[Saved entries]

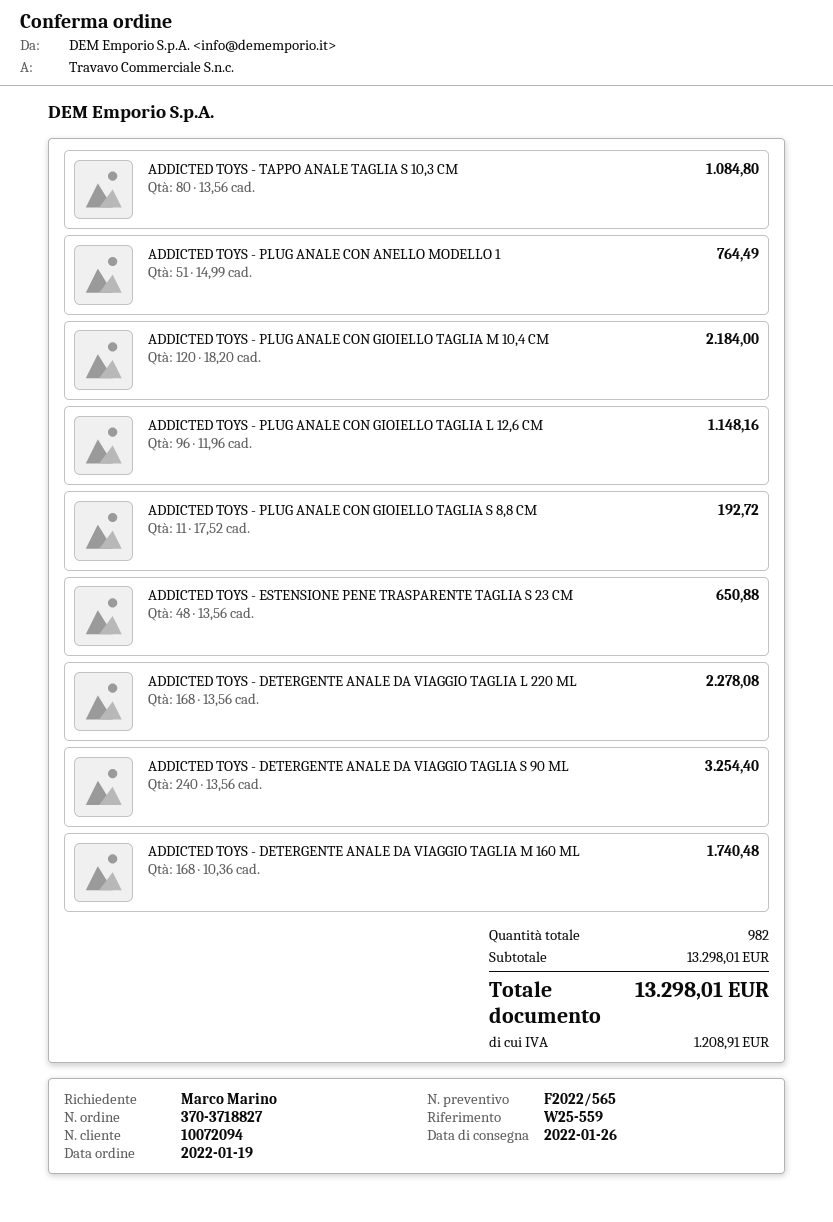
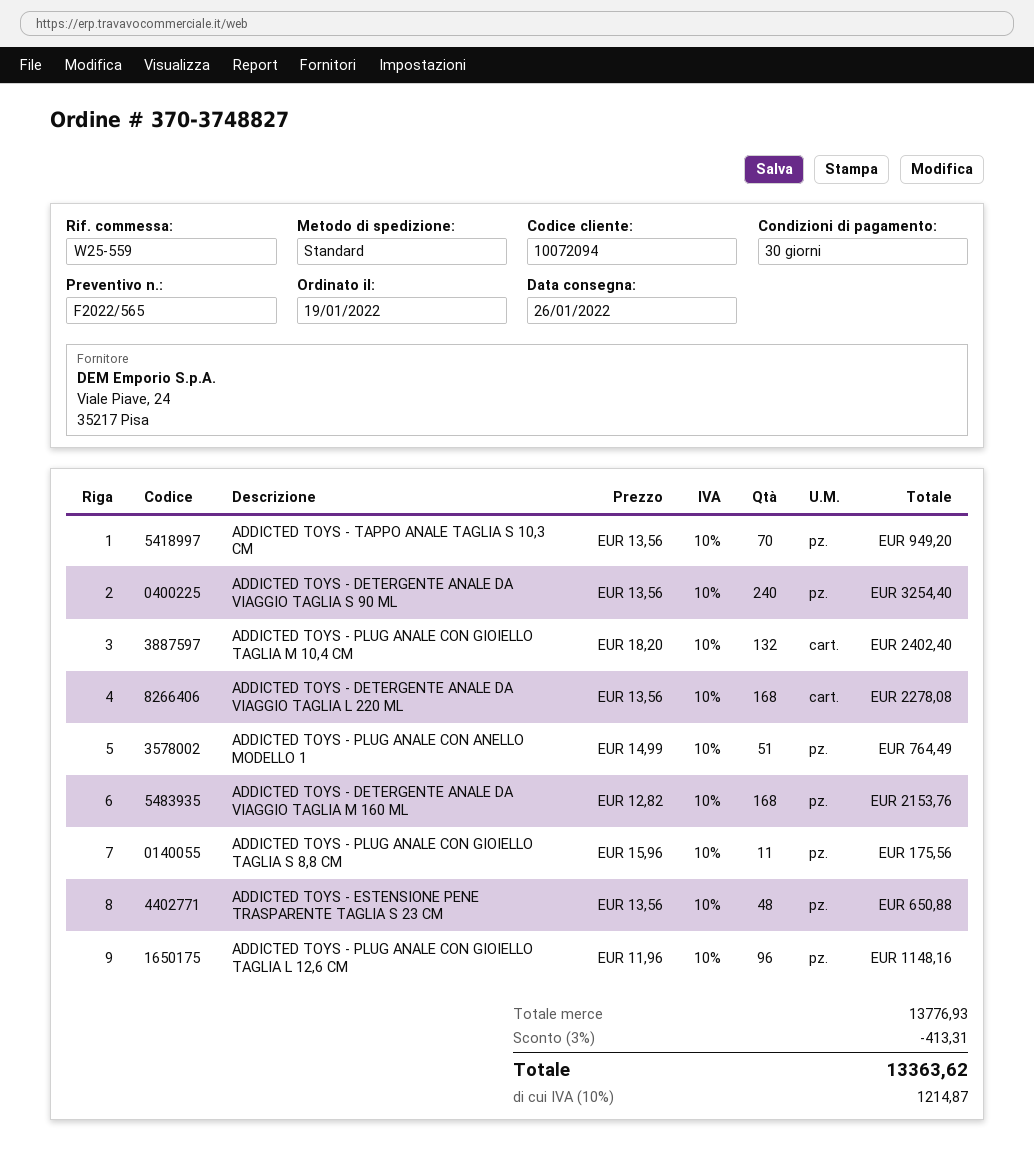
order number: 370-3718827 -> 370-3748827
ADDICTED TOYS - TAPPO ANALE TAGLIA S 10,3 CM: 80 x 13.56 = 1084.80 -> 70 x 13.56 = 949.20
ADDICTED TOYS - PLUG ANALE CON GIOIELLO TAGLIA M 10,4 CM: 120 x 18.20 = 2184.00 -> 132 x 18.20 = 2402.40
ADDICTED TOYS - PLUG ANALE CON GIOIELLO TAGLIA S 8,8 CM: 11 x 17.52 = 192.72 -> 11 x 15.96 = 175.56
ADDICTED TOYS - DETERGENTE ANALE DA VIAGGIO TAGLIA M 160 ML: 168 x 10.36 = 1740.48 -> 168 x 12.82 = 2153.76
subtotal: 13298.01 -> 13776.93
discount: none -> 3% = 413.31
tax: 1208.91 -> 1214.87
total: 13298.01 -> 13363.62

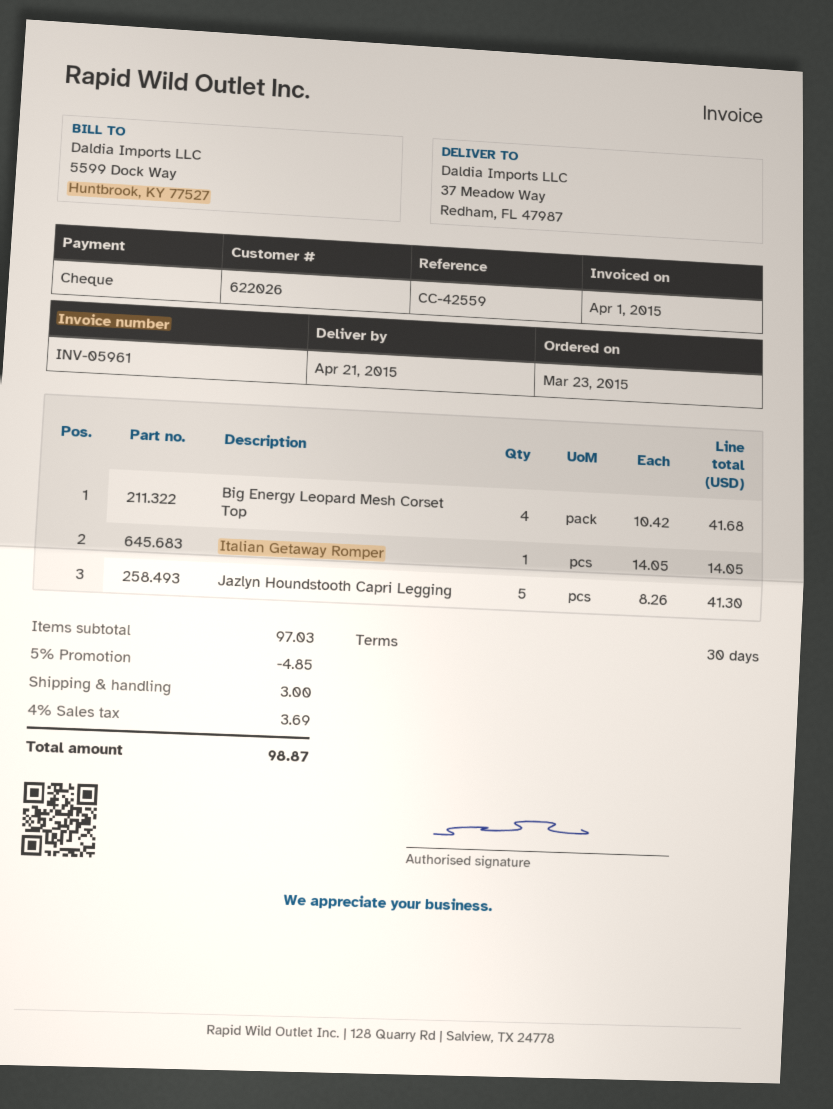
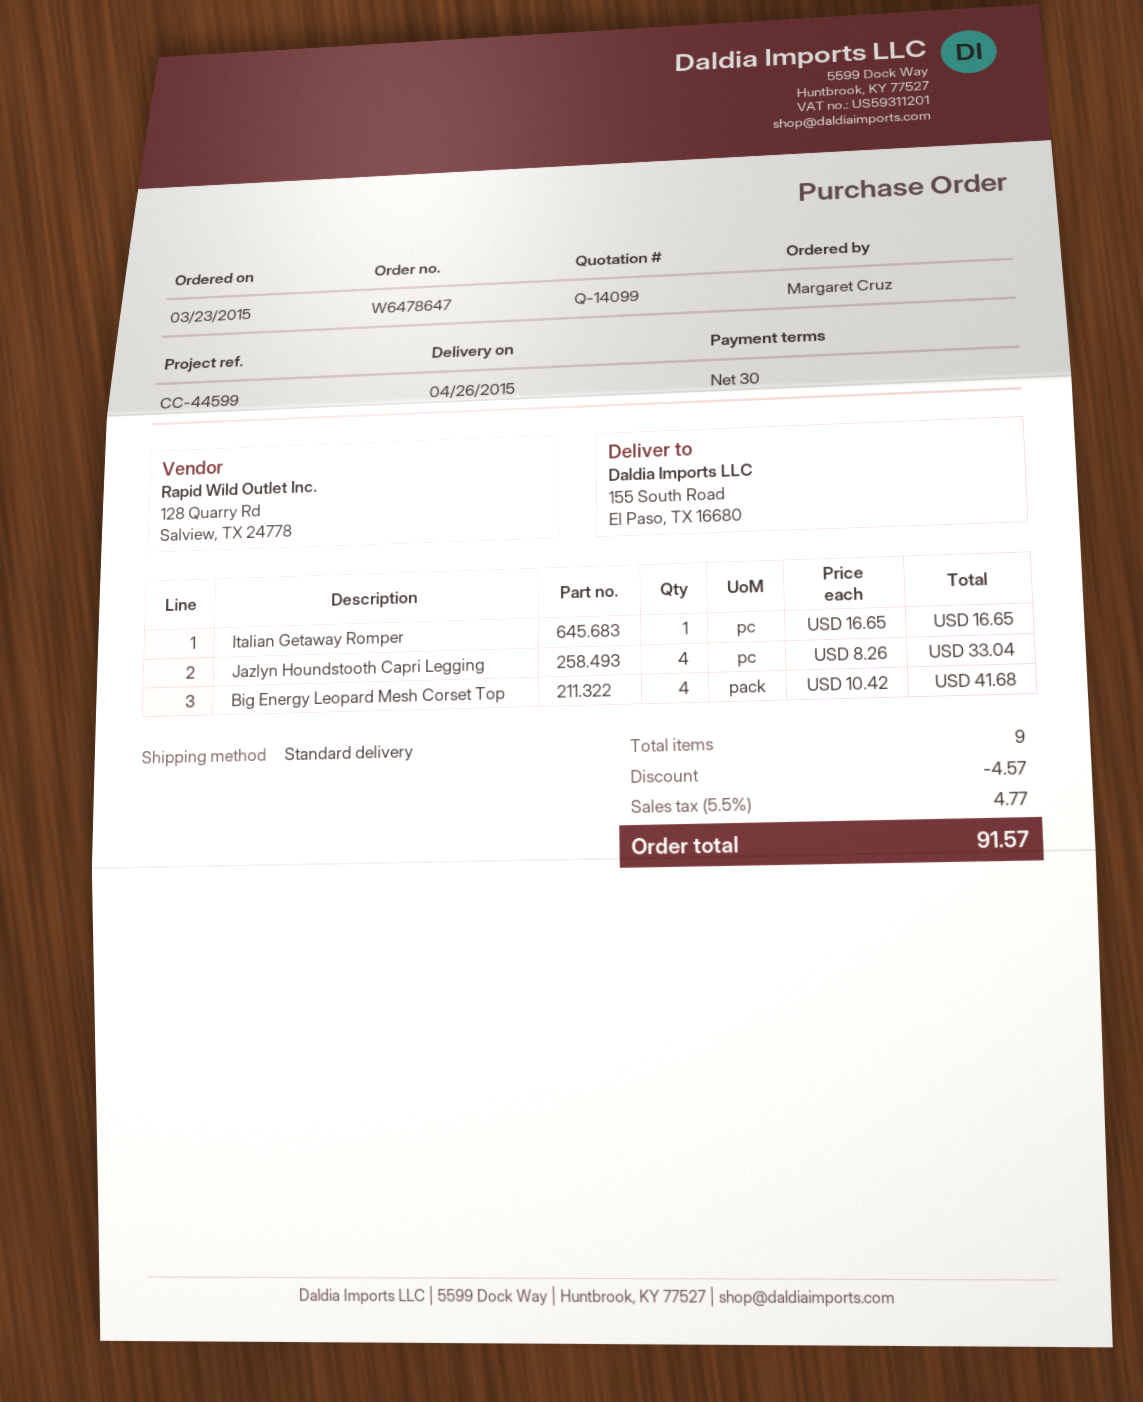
delivery date: 2015-04-21 -> 2015-04-26
reference: CC-42559 -> CC-44599
ship to: 37 Meadow Way, Redham, FL 47987 -> 155 South Road, El Paso, TX 16680
Italian Getaway Romper: 1 x 14.05 = 14.05 -> 1 x 16.65 = 16.65
Jazlyn Houndstooth Capri Legging: 5 x 8.26 = 41.30 -> 4 x 8.26 = 33.04
discount: 4.85 -> 4.57
shipping: 3.00 -> none
tax: 4% = 3.69 -> 5.5% = 4.77
total: 98.87 -> 91.57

> What to produce
Identify the lines of the entries containing the string "none". Copy each such line.

> Reply
discount: none -> 3% = 413.31
shipping: 3.00 -> none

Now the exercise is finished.